An expansion of this collaboration has now become possible through the recent award of a £2 million joint grant from the UK Medical Research Council (MRC) and the Department of Biotechnology (DBT) in India, which will enable the exchange of British and Indian researchers. For Professor Sharon Peacock, the UK lead on the proposal, this means an opportunity to train a new cohort of early-career researchers in an environment where they will have access to outstanding scientific facilities and training, at the same time as becoming familiar with the clinical face and consequences of TB for people in India.

“India is home to a large pool of talented young people with the potential to help fight back against this deadly disease,” says Peacock. “Developing a close collaboration between Cambridge and Chennai involving two-way traffic of scientists and ideas is an exciting opportunity to start to tap into this.”

There are few places more suitable for the proposed work than India.

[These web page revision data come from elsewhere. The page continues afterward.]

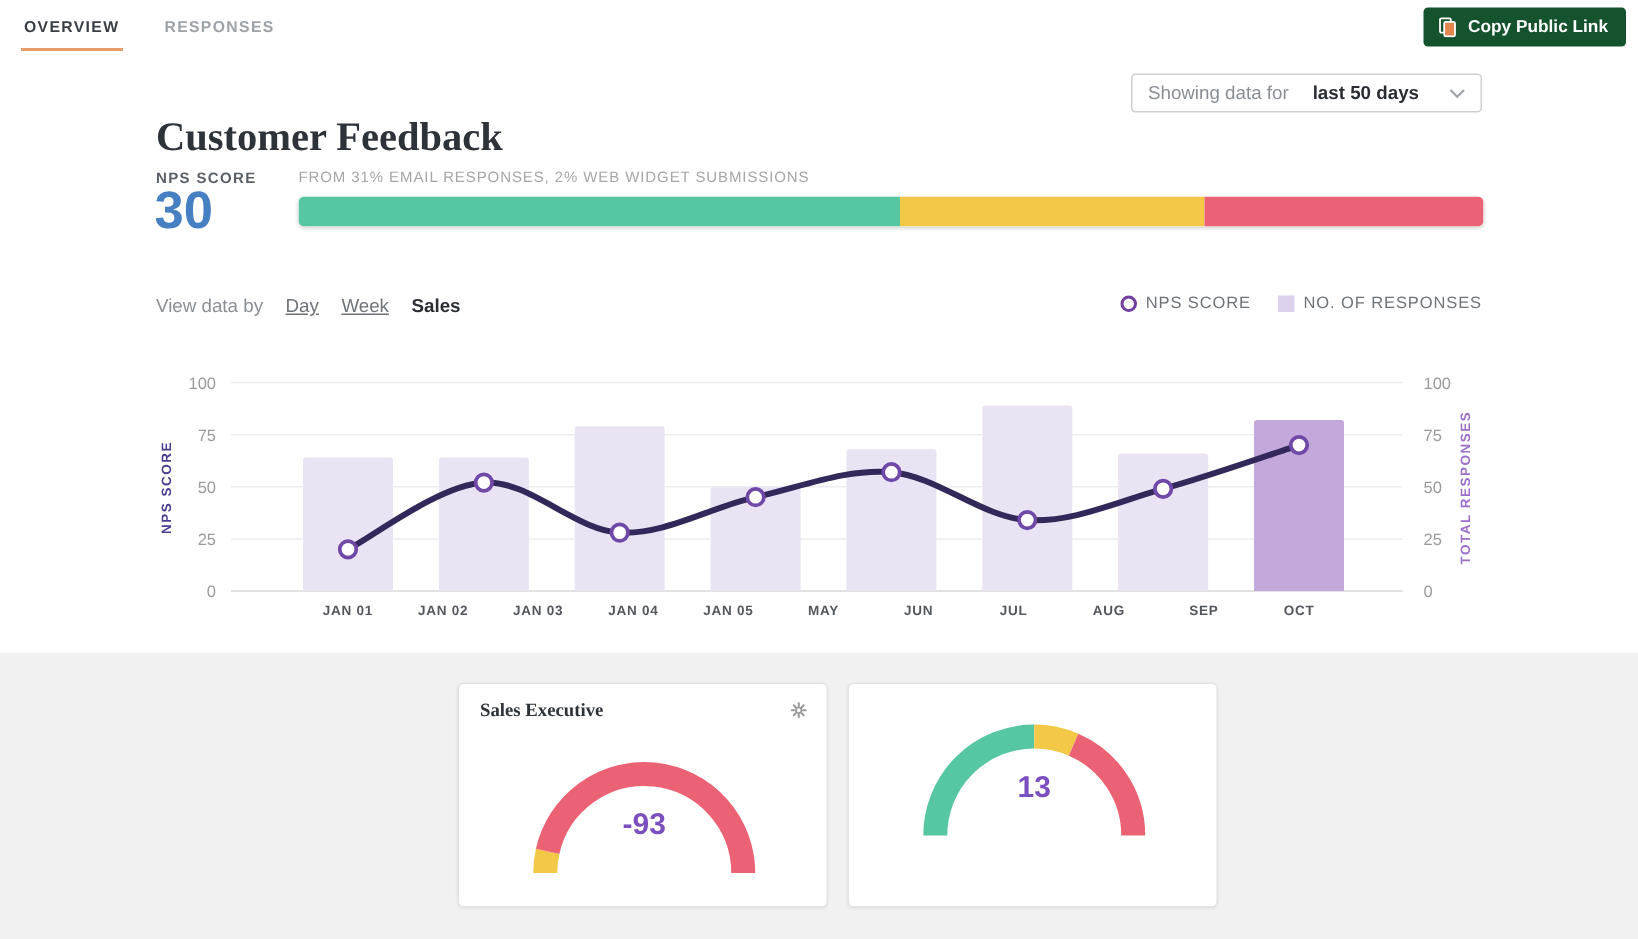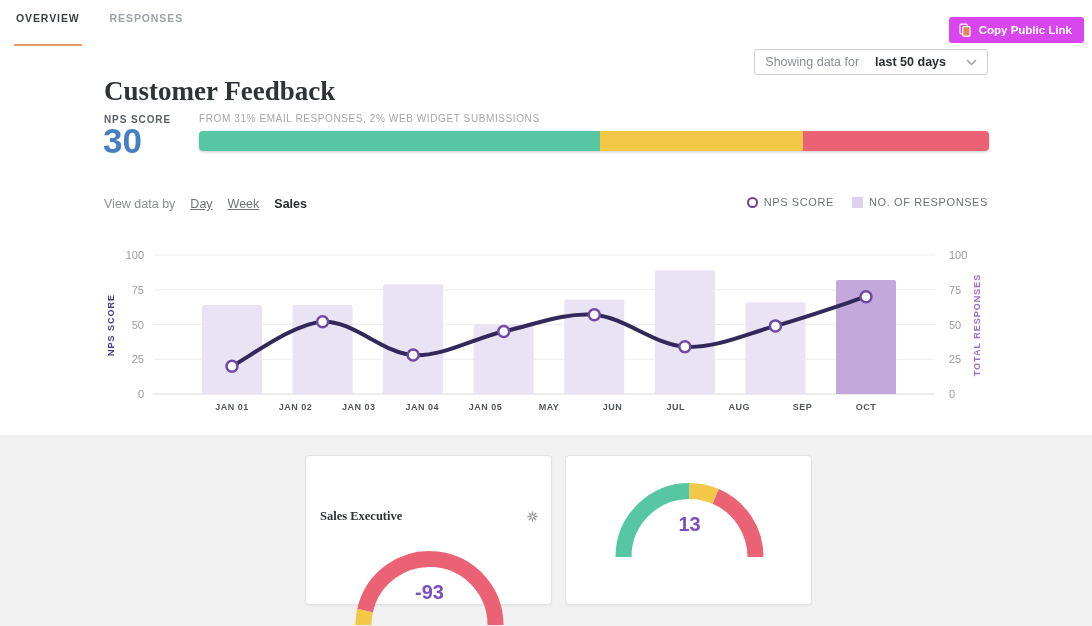"OVERVIEW" .tab { padding: 12px 2px 20px -> 12px 2px 8px }
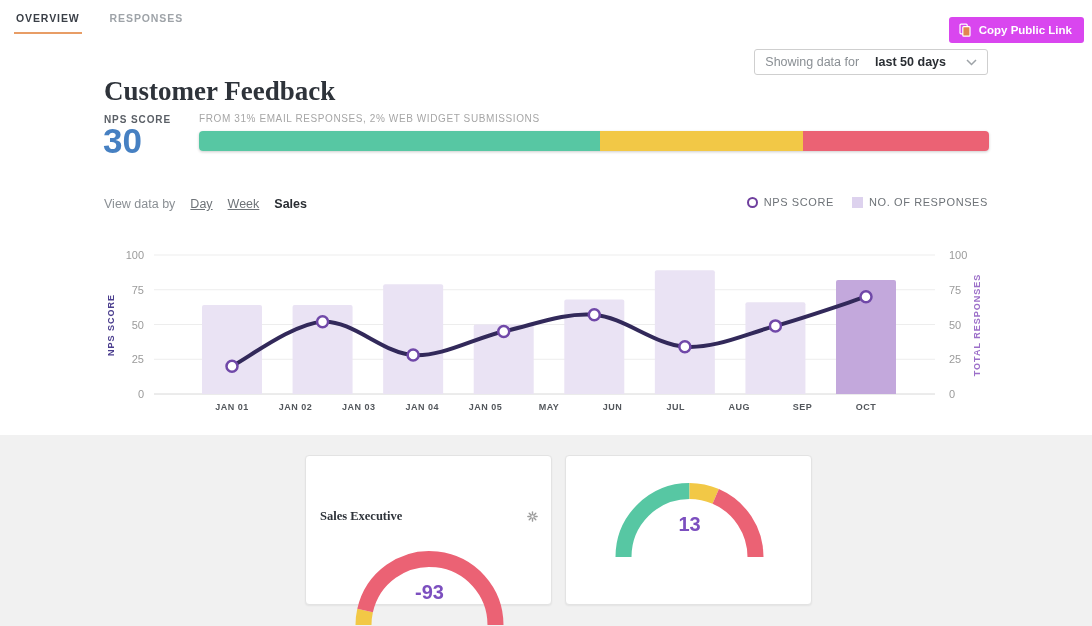"Copy Public Link" .copy-btn { background: #d946ef -> #14532d; top: 17px -> 5px }
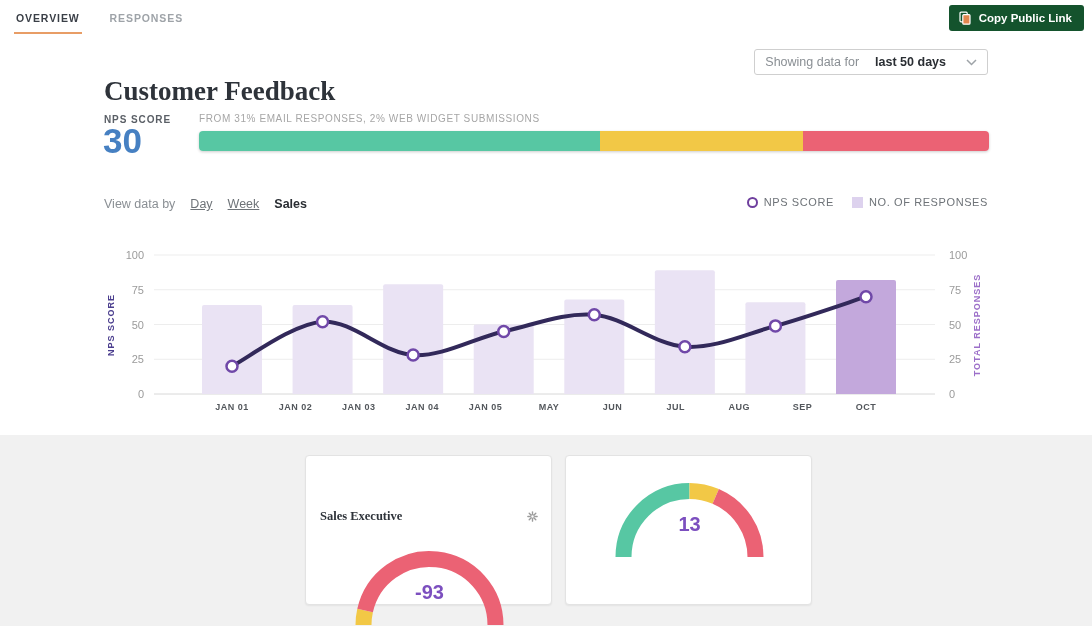"Sales Executive" .card-header { margin-top: 43px -> none }
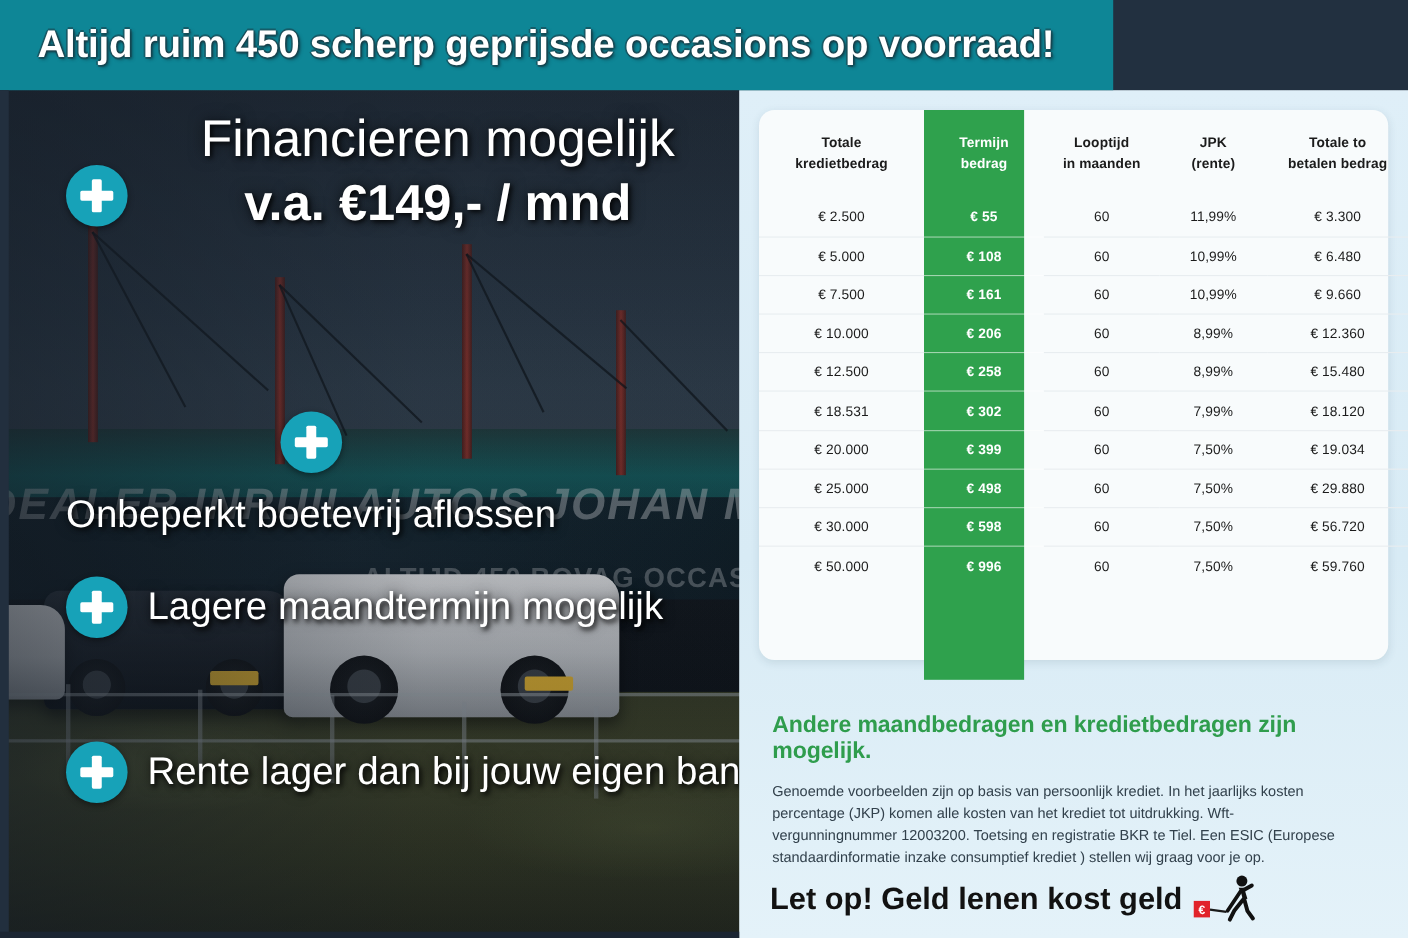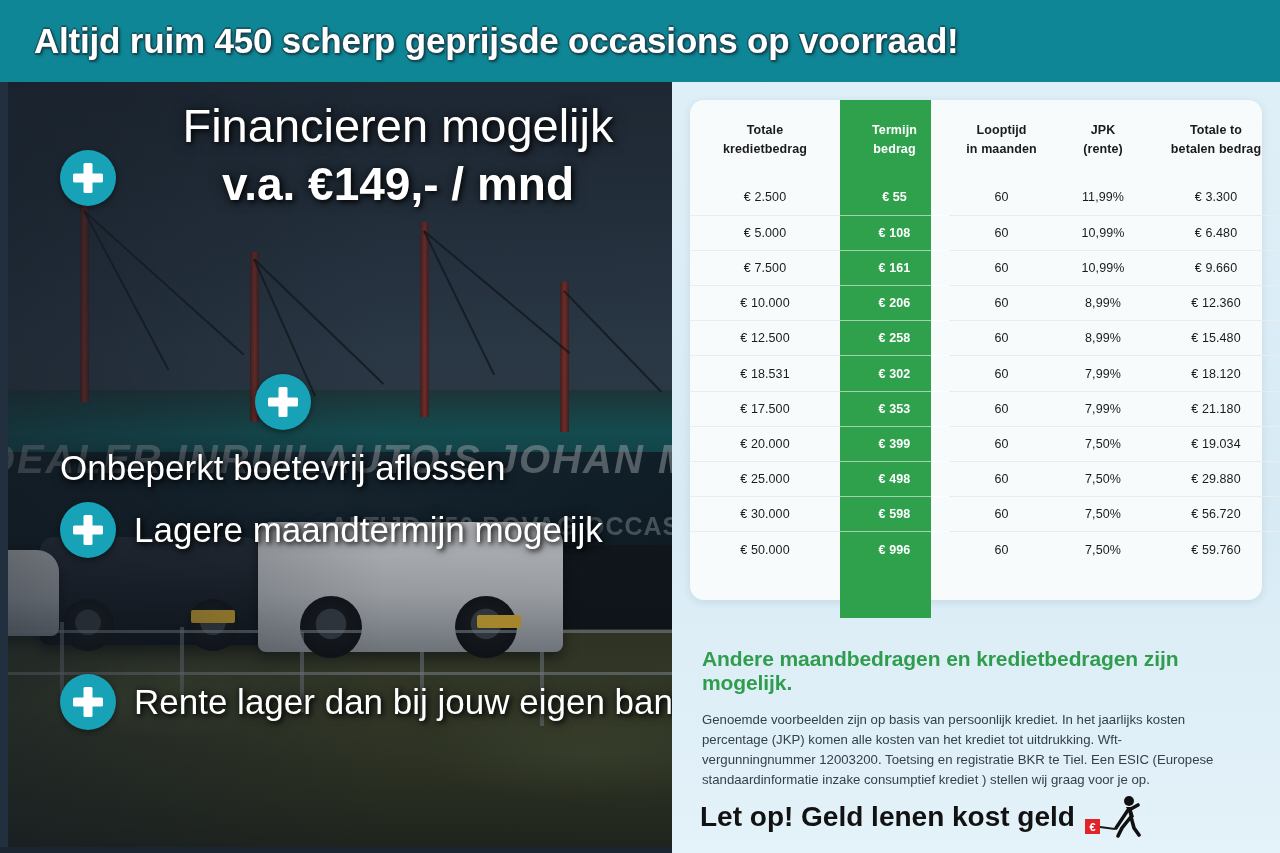"Altijd ruim 450 scherp geprijsde" .banner { width: 1280px -> 1012px }
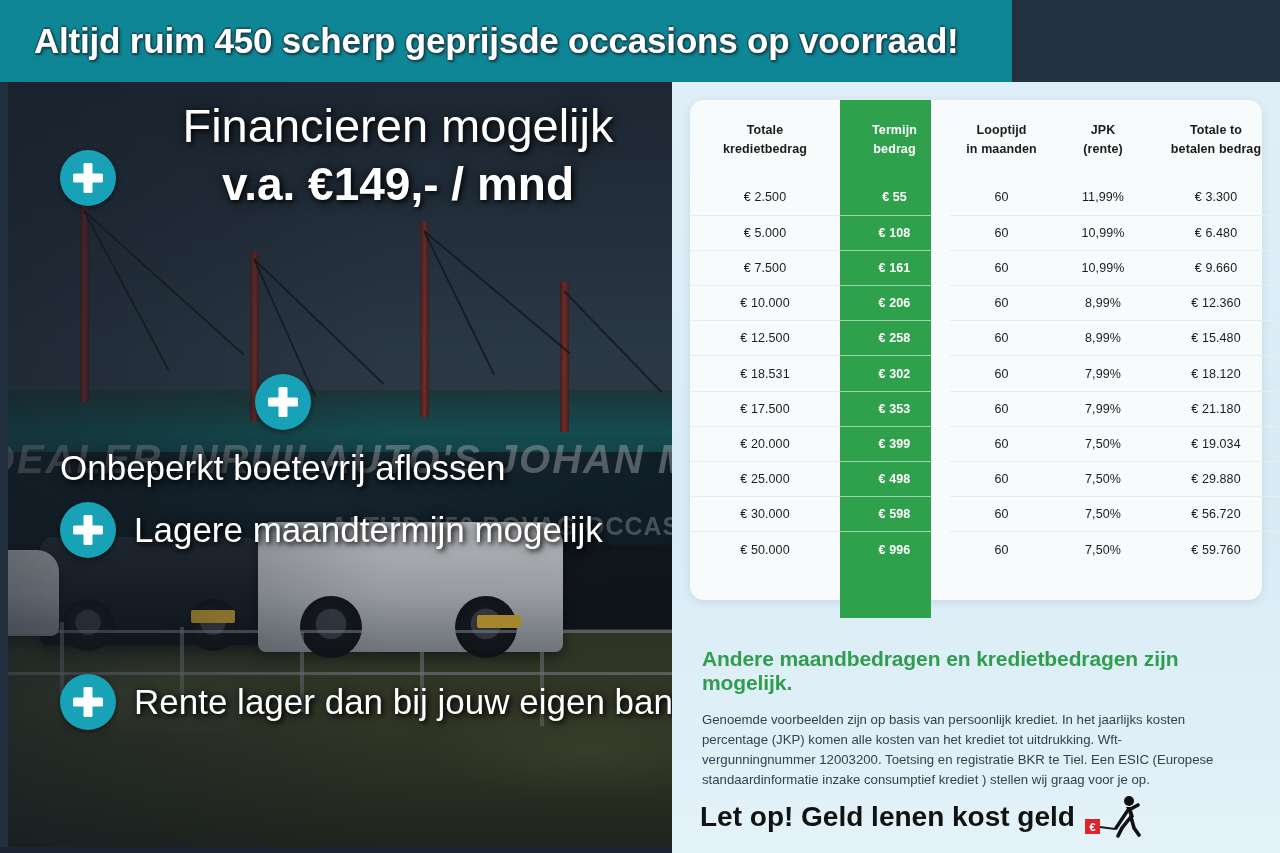"€ 17.500" tr { html: <tr> <td>€ 17.500</td> <td>€ 353</td> <td>60</td> <td>7,99%</td> <td>€ 21.180</td> </tr> -> none }
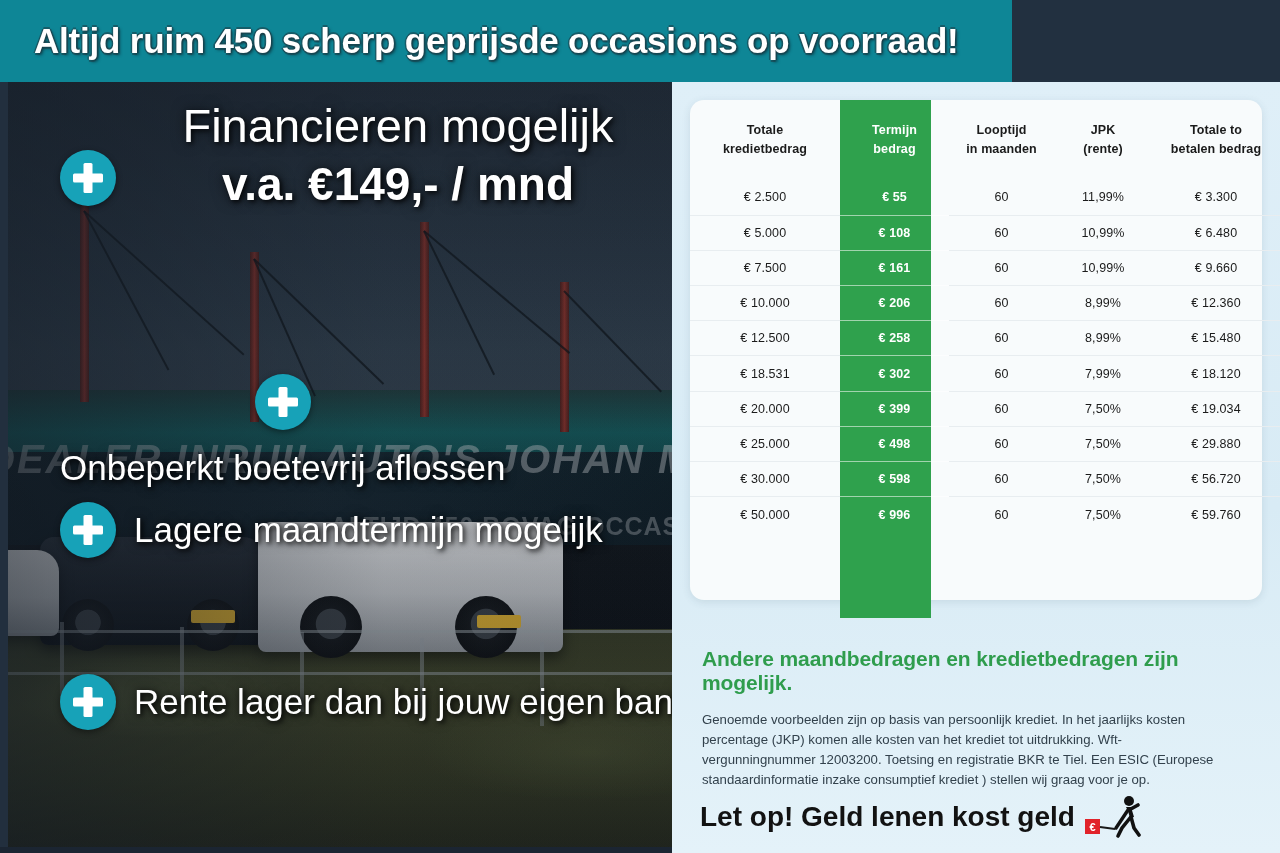"Lagere maandtermijn mogelijk" .bullet.b2 { top: 420px -> 442px }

According to the World Health Organization, India is home to almost one in four of all worldwide cases of TB, with over two million newly diagnosed cases in 2014.

Not only that, but it is one of the countries that has seen an increase in the number of cases of drug resistance to TB – including ‘multi-drug’-resistant, and even more worrying, ‘extremely’ drug-resistant strains of TB against which none of our first- and second-line drug treatments work. In part, this increase reflects improved access to diagnostic services, but the situation highlights why new approaches to tackling the disease are urgently needed, says Professor Soumya Swaminathan, Director of NIRT and the India lead in the collaboration.

“So far, the treatment of TB has focused almost exclusively on using drugs to try to kill the bacteria directly, but there’s increasing evidence that there may be benefits to targeting the host. TB is very clever and it manipulates the host immune system to its own advantage, so if we could use drugs to help the immune system, then we may be able to make it more effective.”

This is the approach that Professors Ken Smith and Andres Floto from the Department of Medicine at Cambridge, also part of the collaboration, are taking. Smith is looking at the role that specialist immune cells known as T cells play in the persistence of multi-drug-resistant strains of TB. His group has evidence that around two thirds of the population have T cells which have a tendency to become ‘exhausted’ when activated.

“It might be that exhausted T cells can’t fight multi-drug-resistant TB effectively, in which case we need to find a way to overcome this exhaustion and spur the T cells on to rid the body of the disease,” says Smith.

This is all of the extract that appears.